“Macon's dead, don't you remember? You must really be asleep.” She was right. I had forgotten everything, and now it all came crashing back. Macon was gone. The trade.
And Lena had left me, only she hadn't. She was here.
“So this is a dream?” I was trying to keep my stomach from twisting with loss, the guilt of everything I'd done, everything I owed her.
Lena nodded.
“Am I dreaming you, or are you dreaming me?”
“Does it ever make a difference, when it comes to us?” She was avoiding the question.
I tried again. “When I wake up, will you be gone?”
“Yes. But I had to see you. This was the only way for us to really talk.” She was wearing a white T-shirt, one of my oldest, softest ones. She looked tousled and beautiful, in the way I loved best, when she thought she looked the worst.
I put my hands around her waist and pulled her close. “L, I saw my mom. She told me about Macon. I think she loved him.”
“They loved each other. I've seen the visions, too.” So our connection was still there. I felt a wave of relief.
“They were like us, Lena.”
“And they couldn't be together. Like us.”
It was a dream, I was sure of it. Because we could speak these terrible truths with a strange remove, as if they were happening to other people. She rested her head on my chest, picking mud off my shirt with her fingers. How had my shirt gotten so muddy? I tried to remember but couldn't.

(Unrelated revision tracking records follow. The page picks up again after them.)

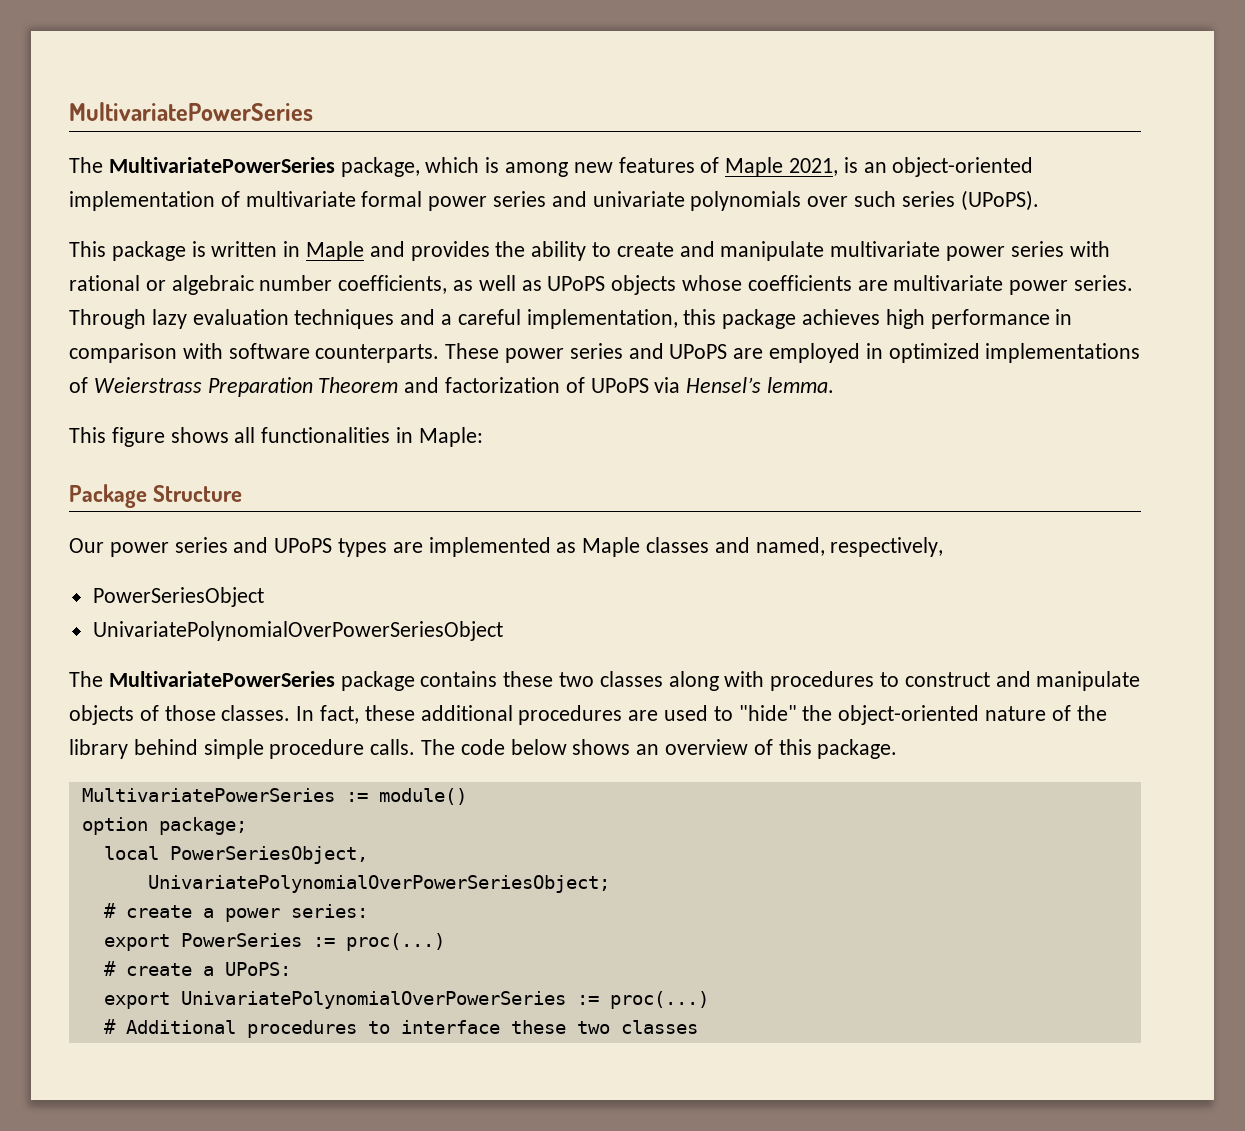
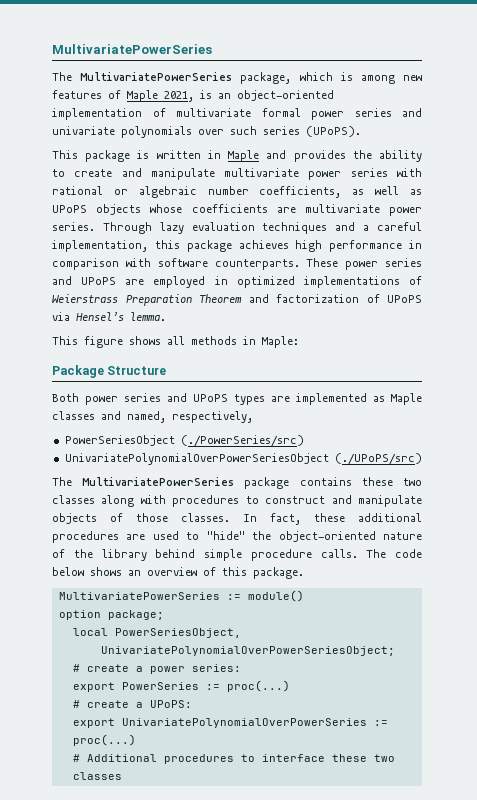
- This figure shows all functionalities in Maple:
+ This figure shows all methods in Maple:
- Our power series and UPoPS types are implemented as Maple classes and named, respectively,
+ Both power series and UPoPS types are implemented as Maple classes and named, respectively,
- PowerSeriesObject
+ PowerSeriesObject (./PowerSeries/src)
- UnivariatePolynomialOverPowerSeriesObject
+ UnivariatePolynomialOverPowerSeriesObject (./UPoPS/src)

“What are we going to do, L?”
“I don't know, Ethan. I'm scared.”
“What do you want?”
“You,” she whispered.
“So why is it so hard?”
“We're all wrong. Everything's all wrong when I'm with you.”
“Does this feel wrong?” I held her tighter.
“No. But how I feel doesn't matter anymore.” I felt her sigh against my chest.
“Who told you that?”
“No one had to tell me.” I stared into her eyes. They were still gold.
“You can't go to the Great Barrier. You have to come back.”
“I can't stop now. I have to see how it ends.”
I played with a strand of her curling black hair. “Why didn't you have to see how it ended with us?”
She smiled and touched my face. “Because now I know how it ends with you.”
“How does it end?”
“Like this.” She bent over and kissed me, and her hair fell around my face like rain. I pulled up the covers, and she climbed beneath them, folding into my arms. As we kissed, I felt the heat of her touch. We tumbled in the bed. I was on top of her, then she was on top of me. The heat intensified to the point where I couldn't breathe. I thought my skin was on fire, and when I broke away from her kiss, it was.
We were both on fire, surrounded by flames that rose higher than we could see, and the bed wasn't a bed at all but a stone slab. It was burning all around us, the yellow flames of Sarafine's fire.
Lena screamed and clung to me. I looked down from where we were, on top of the massive pyramid of splintered trees. There was a strange circle chiseled into the stone we were lying on, some kind of Dark Caster symbol.
“Lena, wake up! This isn't you. You didn't kill Macon. You're not going Dark. It was the Book. Amma told me everything.”
The pyre had been for us, not Sarafine. I could hear her laughing — or was it Lena? I couldn't tell the difference anymore. “L, listen to me! You don't have to do this —”
Lena was screaming. She couldn't stop screaming.
By the time I woke up, the flames had consumed us both.
“Ethan? Wake up. We have to get going.”
I sat up, breathing hard and dripping with sweat. I held out my hands. Nothing. Not a burn, not so much as a scratch. It was a nightmare. I looked around. Liv and Link were already up. I rubbed my face with my hands. My heart was still pounding, as if the dream was real and I had almost died. I wondered again if it was my dream or Lena's. I wondered if that was really how it ended for us. Fire and death, just as Sarafine would want it.
Ridley was sitting on a rock, sucking on a lollipop, which was sort of pathetic. During the night, she seemed to have moved from a state of shock to one of denial. She was acting as if nothing happened. No one really knew what to say. She was like one of those war vets suffering from post-traumatic stress disorder, who come home and think they're still on the battlefield.
She was staring at Link, tossing her hair and looking at him expectantly. “Why don't you come on over here, Hot Rod?”
Link limped over to my backpack and pulled out a bottle of water. “I'll pass.”
Ridley pushed her shades on top of her head and stared at him even more intently, which made it clear her powers were gone. In the light of day, Ridley's eyes were as blue as Liv's.
“I said come over here.” Ridley inched her short skirt farther up her bruised thigh. I felt sorry for her. She wasn't a Siren anymore, just a girl who looked like one.
“Why?” Link wasn't catching on.
Ridley's tongue was bright red as she gave her lollipop one last lick. “Don't you want to kiss me?” For a second, I thought Link might play along, but that would only delay the inevitable.